Pelaku kartel kemudian memanfaatkan kelemahan kebijakan pemerintah untuk bekerja sama, baik secara formal maupun informal, dalam menentukan harga (price fixing), mengatur produksi (output restriction), dan membagi pasar (market allocation). Juga bersekongkol menentukan pemenang tender baik secara horizontal antar-pelaku usaha maupun secara vertikal dengan pemerintah.
Kejahatan kartel tidak hanya menohok ke bawah, lapisan masyarakat paling miskin yang menjadi semakin miskin karena volatilitas harga, tetapi juga menusuk ke atas, mematikan pelaku usaha lainnya dalam pasar bersangkutan. Kartel menutup kesempatan pelaku usaha yang mengedepankan etika bisnis.

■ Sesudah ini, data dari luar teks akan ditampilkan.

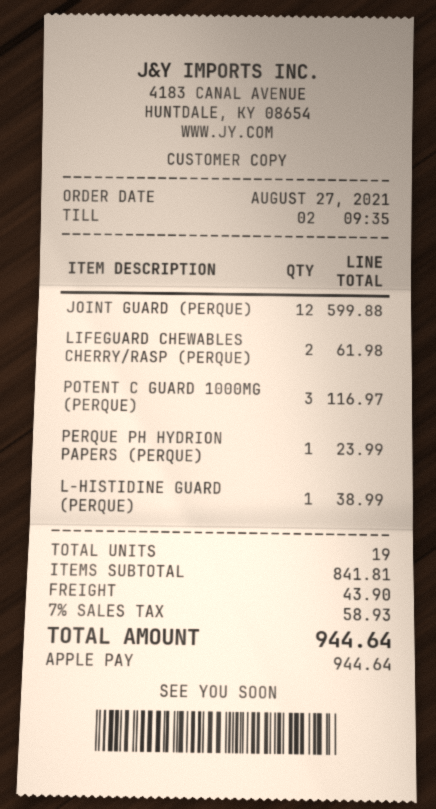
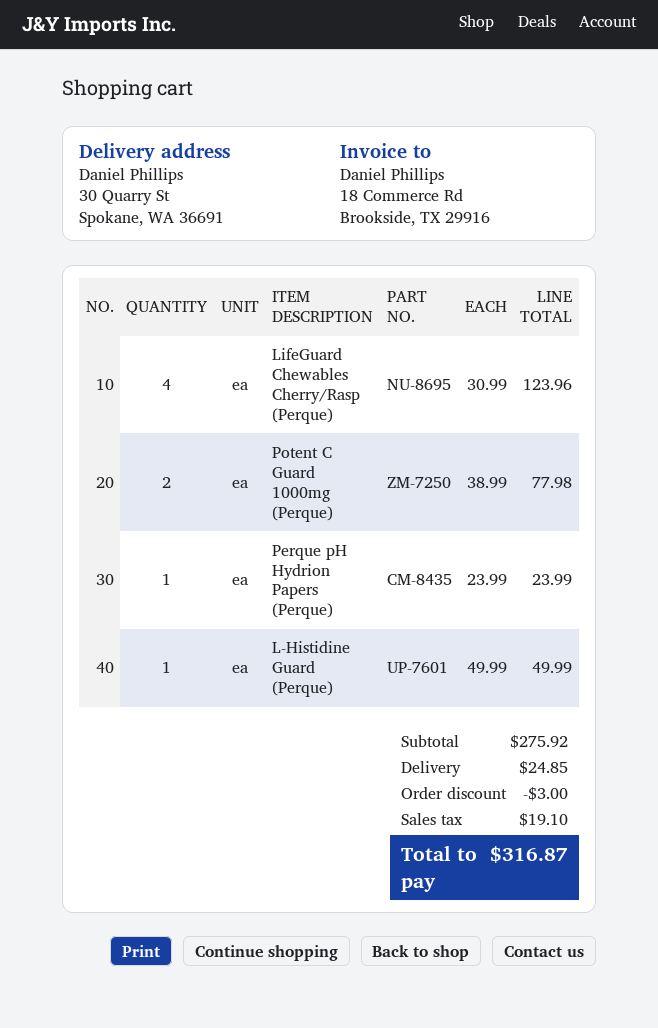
JOINT GUARD (PERQUE): 12 for 599.88 -> none
LIFEGUARD CHEWABLES CHERRY/RASP (PERQUE): 2 for 61.98 -> 4 for 123.96
POTENT C GUARD 1000MG (PERQUE): 3 for 116.97 -> 2 for 77.98
L-HISTIDINE GUARD (PERQUE): 1 for 38.99 -> 1 for 49.99
subtotal: 841.81 -> 275.92
discount: none -> 3.00
shipping: 43.90 -> 24.85
tax: 58.93 -> 19.10
total: 944.64 -> 316.87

Tidak heran jika kasus kartel di negara berkembang, termasuk Indonesia, selalu dimulai dari persekongkolan vertikal yang dimediasi oleh pemerintah. Faktanya, mayoritas kasus kartel dalam perkara tender yang ditangani KPPU selalu melibatkan pemerintah. Kondisi ini bertolak belakang dengan praktik kartel di negara maju yang  murni dilakukan pelaku usaha.